What to do
Locate the word "background" in the material, then show every line that holds it.

Data in this exercise

============

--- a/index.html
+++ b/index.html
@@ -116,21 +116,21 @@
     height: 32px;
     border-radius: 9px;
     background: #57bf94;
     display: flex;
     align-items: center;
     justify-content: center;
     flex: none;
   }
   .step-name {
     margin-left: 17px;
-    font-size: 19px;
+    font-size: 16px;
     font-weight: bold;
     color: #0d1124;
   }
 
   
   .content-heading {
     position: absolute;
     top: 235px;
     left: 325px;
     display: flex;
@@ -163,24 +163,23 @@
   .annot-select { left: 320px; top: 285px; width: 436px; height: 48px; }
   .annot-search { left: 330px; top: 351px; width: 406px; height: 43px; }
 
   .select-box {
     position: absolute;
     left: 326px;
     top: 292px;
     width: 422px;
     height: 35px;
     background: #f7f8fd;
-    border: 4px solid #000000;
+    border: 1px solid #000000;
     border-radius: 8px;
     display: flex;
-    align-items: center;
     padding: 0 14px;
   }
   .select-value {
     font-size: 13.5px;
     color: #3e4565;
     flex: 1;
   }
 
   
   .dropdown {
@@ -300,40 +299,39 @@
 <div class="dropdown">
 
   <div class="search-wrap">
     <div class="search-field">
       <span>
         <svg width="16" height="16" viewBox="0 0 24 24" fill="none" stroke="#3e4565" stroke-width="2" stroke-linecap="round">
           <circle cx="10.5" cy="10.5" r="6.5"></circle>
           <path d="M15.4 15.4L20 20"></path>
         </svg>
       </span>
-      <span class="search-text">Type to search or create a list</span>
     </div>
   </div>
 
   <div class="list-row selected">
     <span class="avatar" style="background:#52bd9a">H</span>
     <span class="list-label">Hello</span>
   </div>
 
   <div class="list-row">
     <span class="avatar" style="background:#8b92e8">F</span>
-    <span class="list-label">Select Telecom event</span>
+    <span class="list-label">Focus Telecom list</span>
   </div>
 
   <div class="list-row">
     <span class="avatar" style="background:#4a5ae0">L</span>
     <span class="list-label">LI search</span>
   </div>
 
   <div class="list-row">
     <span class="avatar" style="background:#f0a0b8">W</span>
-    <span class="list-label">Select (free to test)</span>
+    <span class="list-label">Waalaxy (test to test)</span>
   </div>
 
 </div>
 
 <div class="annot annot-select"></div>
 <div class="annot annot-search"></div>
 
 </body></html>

============

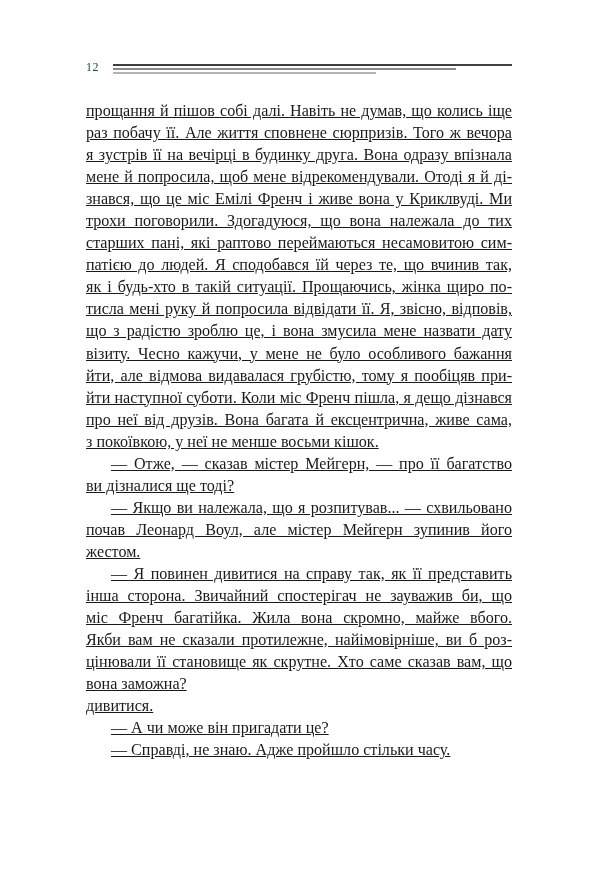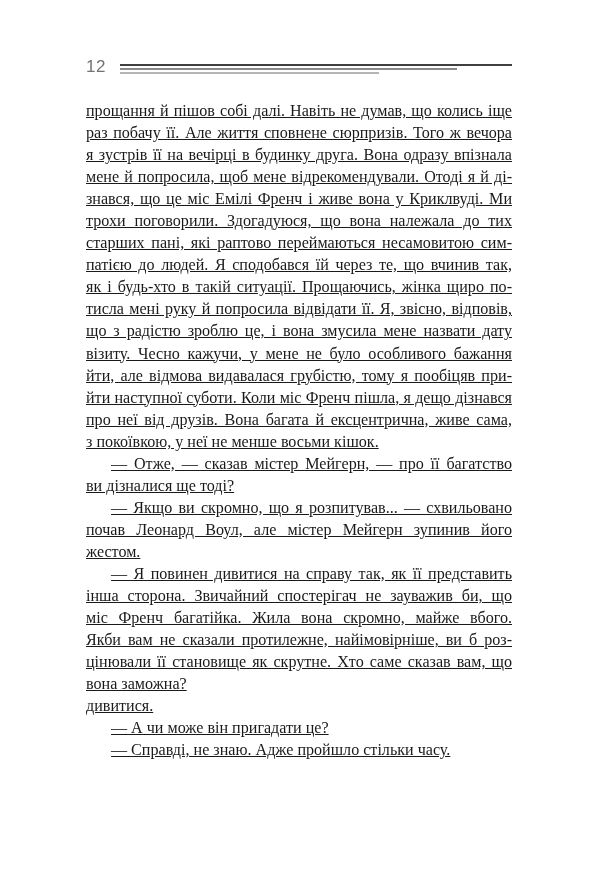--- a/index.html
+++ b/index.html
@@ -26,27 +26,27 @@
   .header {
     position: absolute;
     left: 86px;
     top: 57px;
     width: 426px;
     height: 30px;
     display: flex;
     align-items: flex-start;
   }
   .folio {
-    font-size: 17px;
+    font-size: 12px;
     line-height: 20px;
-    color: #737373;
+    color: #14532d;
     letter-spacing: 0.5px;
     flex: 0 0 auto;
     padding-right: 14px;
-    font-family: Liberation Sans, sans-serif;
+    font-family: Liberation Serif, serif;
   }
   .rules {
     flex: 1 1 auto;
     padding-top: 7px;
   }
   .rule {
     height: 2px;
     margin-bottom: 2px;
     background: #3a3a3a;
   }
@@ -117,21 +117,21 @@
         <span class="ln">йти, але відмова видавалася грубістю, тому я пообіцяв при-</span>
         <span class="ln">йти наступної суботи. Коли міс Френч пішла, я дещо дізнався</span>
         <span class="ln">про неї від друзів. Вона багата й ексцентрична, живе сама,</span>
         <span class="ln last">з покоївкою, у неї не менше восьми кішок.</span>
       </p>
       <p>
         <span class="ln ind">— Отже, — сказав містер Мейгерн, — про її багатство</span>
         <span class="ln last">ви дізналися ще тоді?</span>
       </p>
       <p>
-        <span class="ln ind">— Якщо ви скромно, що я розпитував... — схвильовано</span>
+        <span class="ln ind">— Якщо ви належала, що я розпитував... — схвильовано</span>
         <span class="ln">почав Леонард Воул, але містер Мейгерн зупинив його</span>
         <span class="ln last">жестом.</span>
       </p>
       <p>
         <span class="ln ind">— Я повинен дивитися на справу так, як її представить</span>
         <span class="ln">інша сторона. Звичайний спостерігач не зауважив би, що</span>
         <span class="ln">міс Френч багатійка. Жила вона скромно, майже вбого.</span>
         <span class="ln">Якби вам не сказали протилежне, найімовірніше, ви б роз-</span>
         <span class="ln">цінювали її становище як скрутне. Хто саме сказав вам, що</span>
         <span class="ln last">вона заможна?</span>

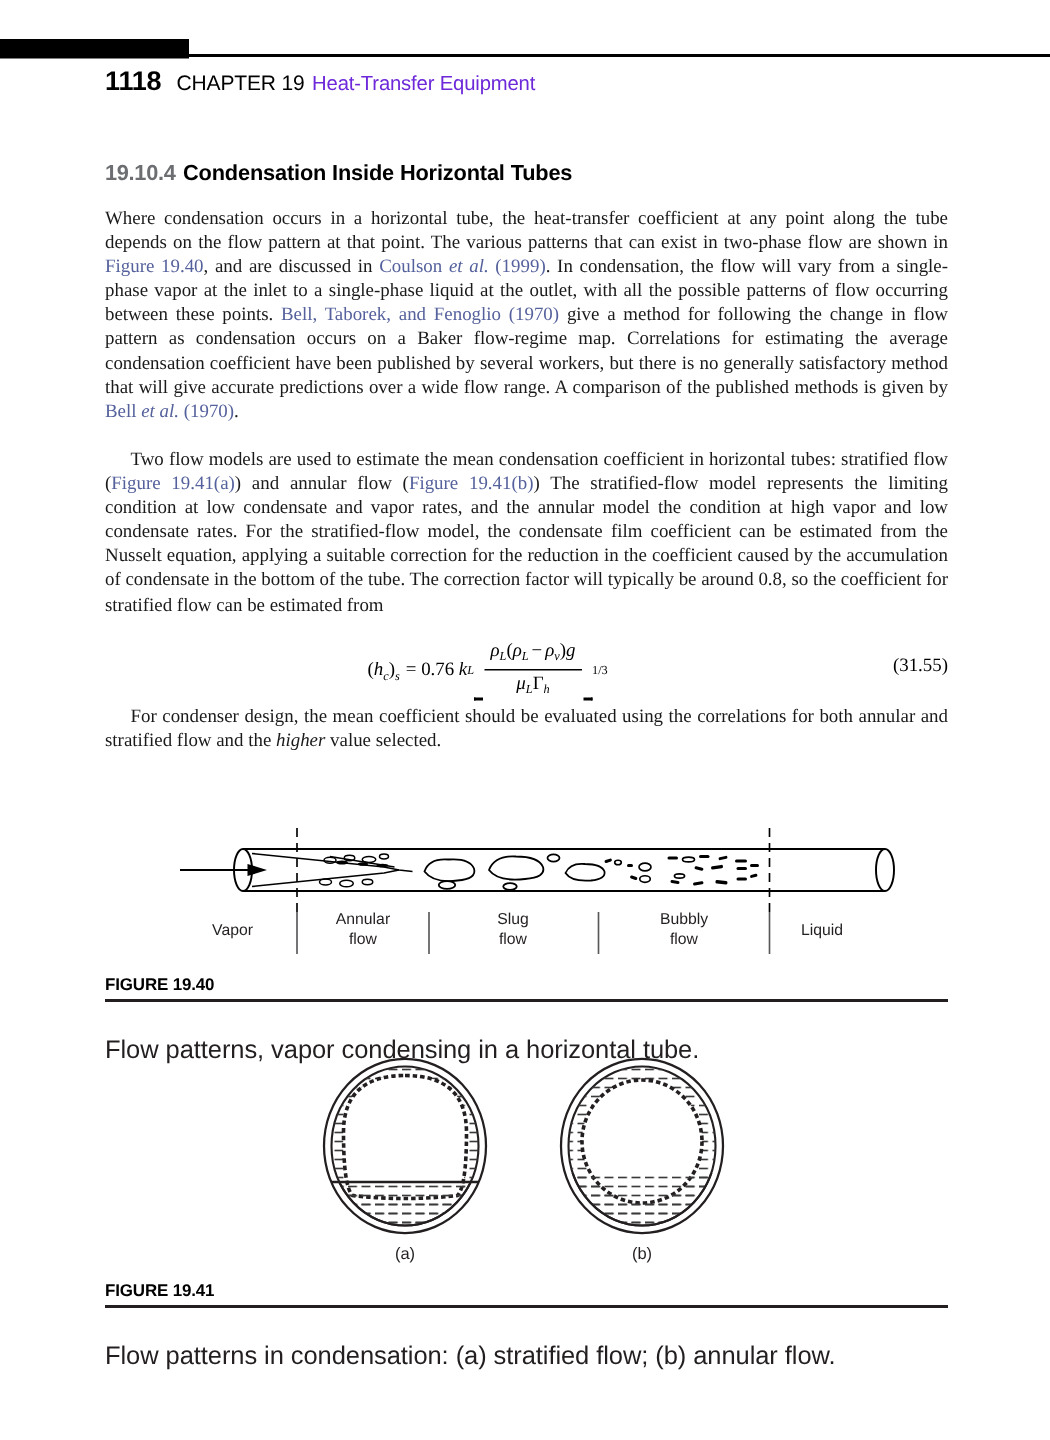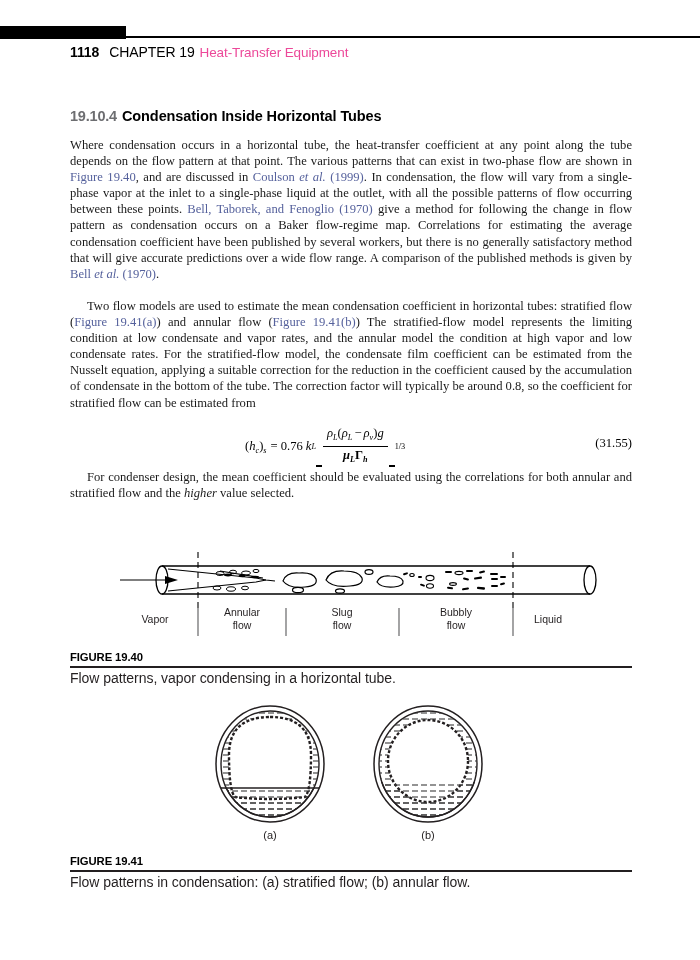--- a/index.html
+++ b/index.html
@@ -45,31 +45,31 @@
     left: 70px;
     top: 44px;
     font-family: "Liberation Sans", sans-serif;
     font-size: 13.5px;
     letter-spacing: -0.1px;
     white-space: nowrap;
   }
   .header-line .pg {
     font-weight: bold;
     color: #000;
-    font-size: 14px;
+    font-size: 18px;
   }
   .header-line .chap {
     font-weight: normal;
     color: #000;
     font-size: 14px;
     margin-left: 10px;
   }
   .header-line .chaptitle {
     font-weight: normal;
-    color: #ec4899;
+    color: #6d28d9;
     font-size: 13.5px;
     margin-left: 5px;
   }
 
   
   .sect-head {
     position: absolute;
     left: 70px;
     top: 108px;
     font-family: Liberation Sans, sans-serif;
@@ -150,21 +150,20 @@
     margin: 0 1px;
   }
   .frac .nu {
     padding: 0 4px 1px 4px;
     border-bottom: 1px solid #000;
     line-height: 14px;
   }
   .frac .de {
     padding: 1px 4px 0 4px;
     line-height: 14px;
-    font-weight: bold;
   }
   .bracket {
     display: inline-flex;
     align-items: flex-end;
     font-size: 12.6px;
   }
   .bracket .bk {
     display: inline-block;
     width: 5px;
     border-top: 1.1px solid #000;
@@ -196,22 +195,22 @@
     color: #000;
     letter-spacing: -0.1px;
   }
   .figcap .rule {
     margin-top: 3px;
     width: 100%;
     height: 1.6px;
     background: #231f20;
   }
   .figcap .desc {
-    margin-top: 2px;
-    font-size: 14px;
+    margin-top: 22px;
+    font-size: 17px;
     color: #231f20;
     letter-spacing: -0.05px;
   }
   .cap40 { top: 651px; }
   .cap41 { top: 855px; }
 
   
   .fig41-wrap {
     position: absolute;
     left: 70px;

============

Solution for this task
     background: #57bf94;
     background: #f7f8fd;
     <span class="avatar" style="background:#52bd9a">H</span>
     <span class="avatar" style="background:#8b92e8">F</span>
     <span class="avatar" style="background:#4a5ae0">L</span>
     <span class="avatar" style="background:#f0a0b8">W</span>
     background: #3a3a3a;
     background: #231f20;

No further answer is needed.